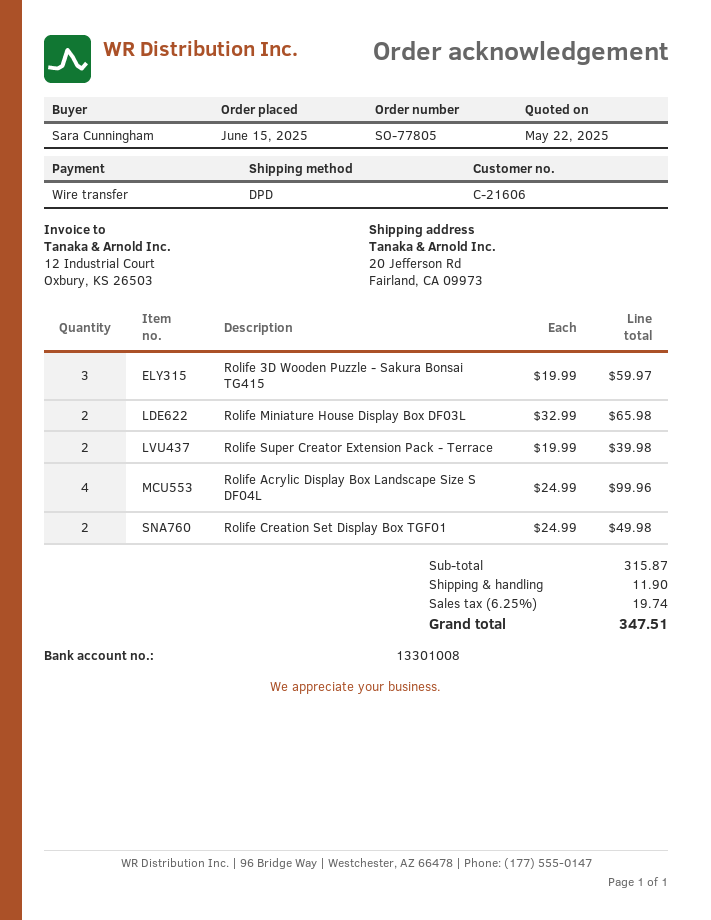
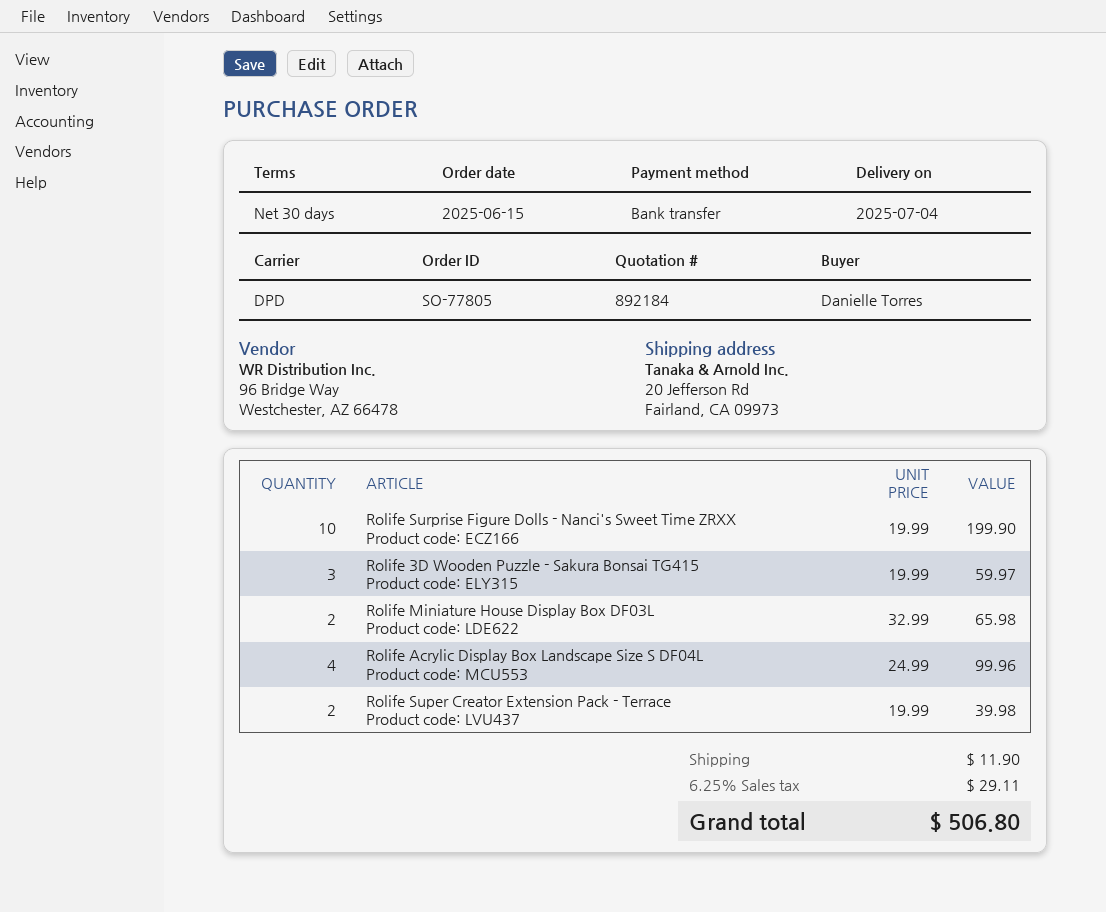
ordered by: Sara Cunningham -> Danielle Torres
Rolife Creation Set Display Box TGF01: 2 x 24.99 = 49.98 -> none
Rolife Surprise Figure Dolls - Nanci's Sweet Time ZRXX: none -> 10 x 19.99 = 199.90
tax: 6.25% = 19.74 -> 6.25% = 29.11
total: 347.51 -> 506.80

- **Aim of the task**:
Transcribe the full listing above exactly, with the images removed.

- **Task result**:
ordered by: Sara Cunningham -> Danielle Torres
Rolife Creation Set Display Box TGF01: 2 x 24.99 = 49.98 -> none
Rolife Surprise Figure Dolls - Nanci's Sweet Time ZRXX: none -> 10 x 19.99 = 199.90
tax: 6.25% = 19.74 -> 6.25% = 29.11
total: 347.51 -> 506.80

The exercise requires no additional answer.